Good news for food and drink exporters yesterday: the world, it seems, is buying more British produce – with food and non-alcoholic drink exports up 5% to £12.8bn, following a flat 2012.
Factoring in alcohol, exports were up 3.7% to £19.4bn, according to a new report from the FDF based on HRMC data.
Economic recovery in the Eurozone played its part in boosting the performance of UK produce in 2013, and indeed, the EU stills soaks up 74.9% of our food and drink exports. But trade with non-EU countries also jumped 11.5% in value in 2013, to £3.3bn. The most eye-catching growth was in China, where exports grew a whopping 82% to £210m – much of this down to a deal struck in 2012 to open up China to British pork.

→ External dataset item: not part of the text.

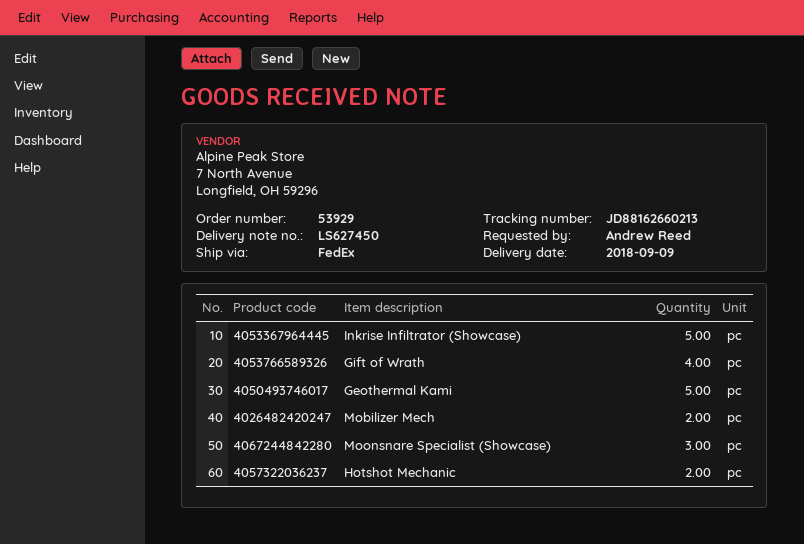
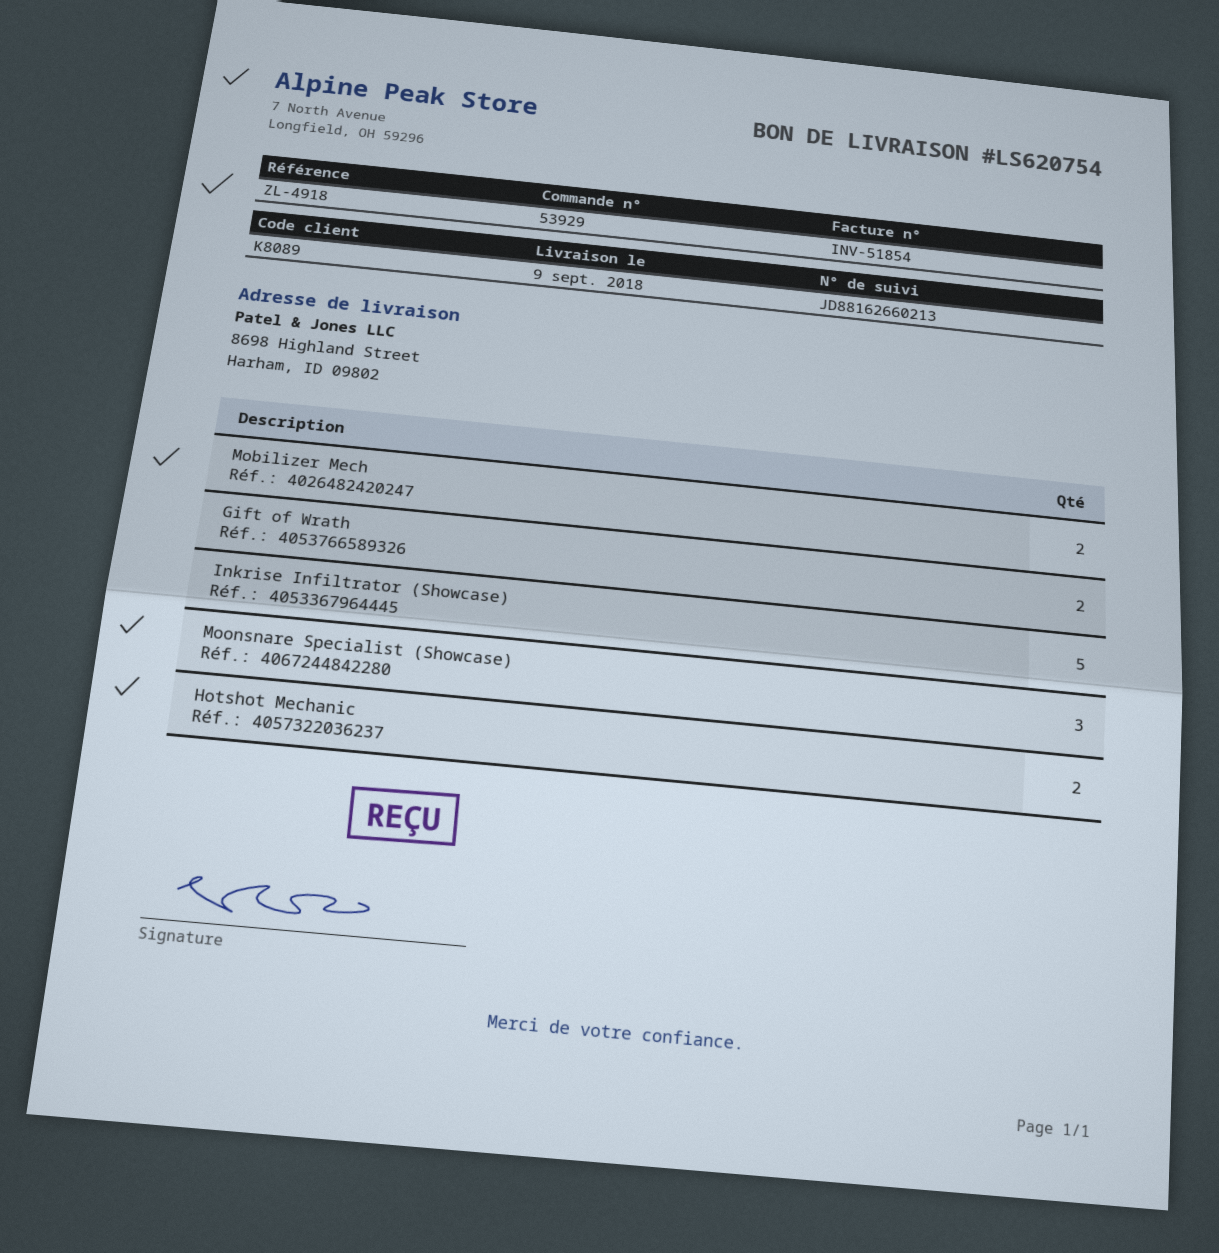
delivery note number: LS627450 -> LS620754
Gift of Wrath: 4 -> 2
Geothermal Kami: 5 -> none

The government has been proactive in engineering similar trade deals in the last year – from a pigs’ trotters export agreement with China to a trade mission to Russia (though one wonders about the prospects for this market in light of recent events). The effect of these deals – and the lifting of the US’s long-standing ban on beef imports from the EU – may well be reflected in next year’s report.
All this activity, and the measures announced in last week’s Budget to double the amount of lending to exporters (and lower the interest rates on those loans), shows the government making positive moves to back British business and products abroad.
And if there’s one product that stood out in the FDF report yesterday, it was salmon, exports of which leapt 38% to £465m. Sales of fresh Scottish salmon to the US grew £43m to £199m (the biggest value gain of any export to any market); while sales of salmon to China grew £23m to £50m, partly due to a relaxation of import rules there. France, still the UK’s second biggest export market after Ireland, bought 23% more salmon than in 2012.
“Quality and Scottish provenance” were key to the success of its salmon, according to Scott Landsburgh, chief executive of the Scottish Salmon Producers’ Organisation, which puts the global retail value of Scottish farmed salmon at £1bn. “These impressive figures are the result of the fantastic reputation our salmon enjoys around the world. These figures just scratch the surface of people looking for premium and healthy foods. There is plenty of scope to share in this rapidly expanding market.”
(Incidentally, exports of that other great Scottish product – whisky – were flat on 2012, at £4.4bn.)
An encouraging picture overall, then – though what might happen to this picture should Scotland vote for independence provides some food for thought (as well as for export).